**Exercise prompt:** Within the material below, locate the line with "[504,381,563,396] wszyskie ->" and the line with "[155,102,188,113] 2015 -> (294, 192) none", then return those two lines and all lines between them, exactly as written.

━━━ Data records ━━━

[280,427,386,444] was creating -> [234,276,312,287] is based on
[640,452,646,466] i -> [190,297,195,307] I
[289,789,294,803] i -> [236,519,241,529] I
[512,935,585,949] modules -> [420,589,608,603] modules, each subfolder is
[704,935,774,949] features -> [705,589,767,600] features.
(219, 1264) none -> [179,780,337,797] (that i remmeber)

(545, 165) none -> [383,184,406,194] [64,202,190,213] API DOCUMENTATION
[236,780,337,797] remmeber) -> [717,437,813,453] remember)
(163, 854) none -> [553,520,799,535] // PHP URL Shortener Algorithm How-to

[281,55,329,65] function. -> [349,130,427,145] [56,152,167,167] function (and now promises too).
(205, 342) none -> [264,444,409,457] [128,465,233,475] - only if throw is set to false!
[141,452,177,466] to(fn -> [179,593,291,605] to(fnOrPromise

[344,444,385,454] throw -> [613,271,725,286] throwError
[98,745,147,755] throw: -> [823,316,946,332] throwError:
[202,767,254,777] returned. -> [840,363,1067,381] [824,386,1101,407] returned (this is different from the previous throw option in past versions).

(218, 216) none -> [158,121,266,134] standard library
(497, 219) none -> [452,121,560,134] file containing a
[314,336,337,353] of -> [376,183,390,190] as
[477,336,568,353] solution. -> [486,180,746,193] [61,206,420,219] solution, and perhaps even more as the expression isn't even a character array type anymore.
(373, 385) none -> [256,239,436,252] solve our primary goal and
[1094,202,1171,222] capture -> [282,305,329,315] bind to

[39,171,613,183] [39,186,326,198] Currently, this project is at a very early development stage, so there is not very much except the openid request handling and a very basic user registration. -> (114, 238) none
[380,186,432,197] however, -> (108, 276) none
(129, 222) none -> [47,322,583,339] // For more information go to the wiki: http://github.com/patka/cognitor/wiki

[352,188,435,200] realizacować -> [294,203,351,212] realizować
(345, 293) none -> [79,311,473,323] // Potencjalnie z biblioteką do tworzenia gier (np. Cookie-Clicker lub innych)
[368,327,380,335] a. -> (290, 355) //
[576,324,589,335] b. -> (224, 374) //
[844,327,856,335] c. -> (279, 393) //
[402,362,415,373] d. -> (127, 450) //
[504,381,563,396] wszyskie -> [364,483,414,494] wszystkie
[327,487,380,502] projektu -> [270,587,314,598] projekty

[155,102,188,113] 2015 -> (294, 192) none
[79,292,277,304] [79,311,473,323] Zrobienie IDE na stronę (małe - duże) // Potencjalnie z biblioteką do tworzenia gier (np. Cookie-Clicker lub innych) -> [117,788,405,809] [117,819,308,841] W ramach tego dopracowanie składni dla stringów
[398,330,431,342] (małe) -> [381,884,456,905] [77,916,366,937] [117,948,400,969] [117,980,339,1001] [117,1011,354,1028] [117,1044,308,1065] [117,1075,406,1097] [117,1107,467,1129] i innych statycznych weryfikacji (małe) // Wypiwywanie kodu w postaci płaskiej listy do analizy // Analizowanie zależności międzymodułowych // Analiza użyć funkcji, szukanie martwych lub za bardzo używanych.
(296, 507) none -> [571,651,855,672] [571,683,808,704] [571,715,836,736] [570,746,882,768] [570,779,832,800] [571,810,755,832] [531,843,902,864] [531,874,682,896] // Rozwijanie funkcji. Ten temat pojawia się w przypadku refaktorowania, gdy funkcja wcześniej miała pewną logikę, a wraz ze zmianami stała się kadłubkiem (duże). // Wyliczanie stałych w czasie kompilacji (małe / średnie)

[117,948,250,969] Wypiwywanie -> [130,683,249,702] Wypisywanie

━━━

**Output for this task:**
[504,381,563,396] wszyskie -> [364,483,414,494] wszystkie
[327,487,380,502] projektu -> [270,587,314,598] projekty

[155,102,188,113] 2015 -> (294, 192) none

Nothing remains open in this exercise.